Embora nenhuma das partes tenha divulgado os termos financeiros do acordo, esta renovação prolonga a colaboração iniciada há anos e expande o compromisso plurianual firmado em 2023 para o desenvolvimento e fabricação de componentes de radiofrequência para redes 5G. A Broadcom fornece há anos à Apple chips de radiofrequência para conectividade móvel do iPhone, além de semicondutores que gerenciam funções de rede como WiFi e Bluetooth.

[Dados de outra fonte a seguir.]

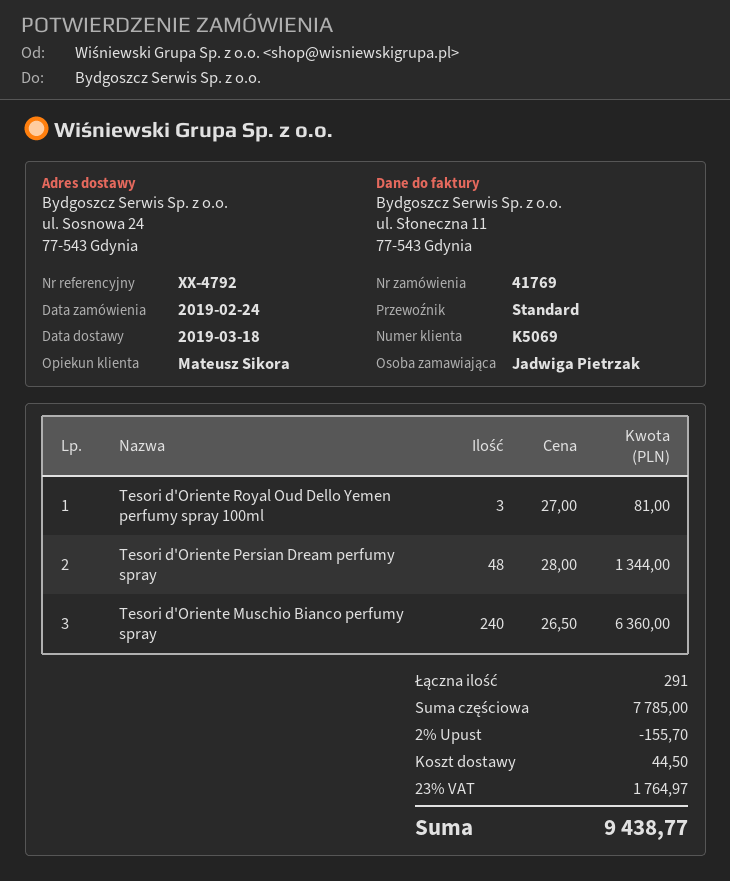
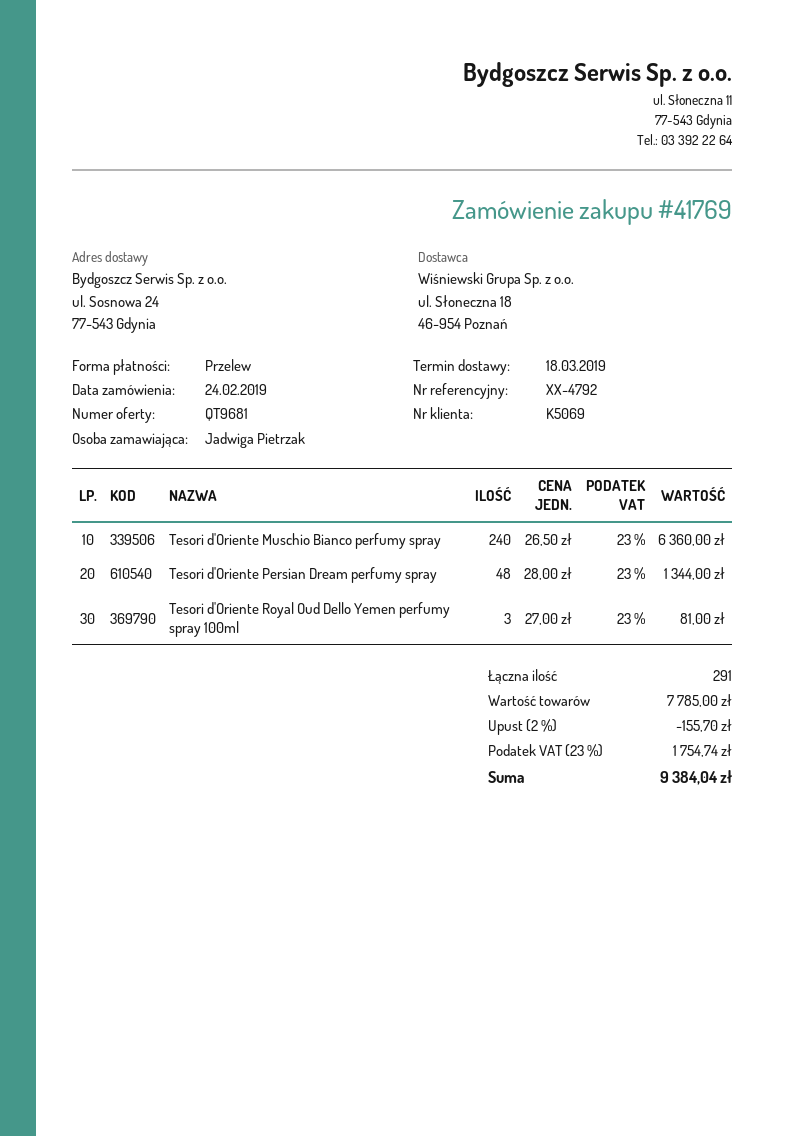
shipping: 44.50 -> none
tax: 23% = 1764.97 -> 23% = 1754.74
total: 9438.77 -> 9384.04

Segundo estimativas de analistas, a Apple representa cerca de 20% da receita anual da Broadcom, tornando a fabricante do iPhone um de seus maiores clientes. Esta renovação reduz as preocupações de que a Apple pudesse substituir gradualmente a Broadcom por soluções totalmente próprias, embora a Apple já tenha avançado no design de seus próprios processadores, incluindo as séries A e M, e o novo modem C1, que estreou no iPhone 16e. A Apple ainda depende da Broadcom para componentes críticos de radiofrequência e sem fio, situação que deve persistir pelo menos até o final desta década.
Como parte do novo acordo, a Broadcom também participará do design de chips para futuros servidores de inteligência artificial da Apple, com o codinome interno "Baltra", destinados a suportar a infraestrutura em nuvem para serviços Apple Intelligence. Esta renovação ocorre em um momento sensível para a cadeia de suprimentos da Apple, com o boom da inteligência artificial pressionando a capacidade de produção da TSMC, que priorizou grandes clientes como a Nvidia. Embora a Apple continue produzindo processadores na TSMC, o fortalecimento da aliança com a Broadcom permite garantir o fornecimento de componentes sem fio essenciais e reduzir riscos em um setor onde a obtenção de chips se tornou uma vantagem estratégica.
Paralelamente, a Apple está negociando com a Intel a produção de alguns semicondutores nos Estados Unidos, mas analistas preveem que a produção em larga escala não ocorrerá antes do final de 2027.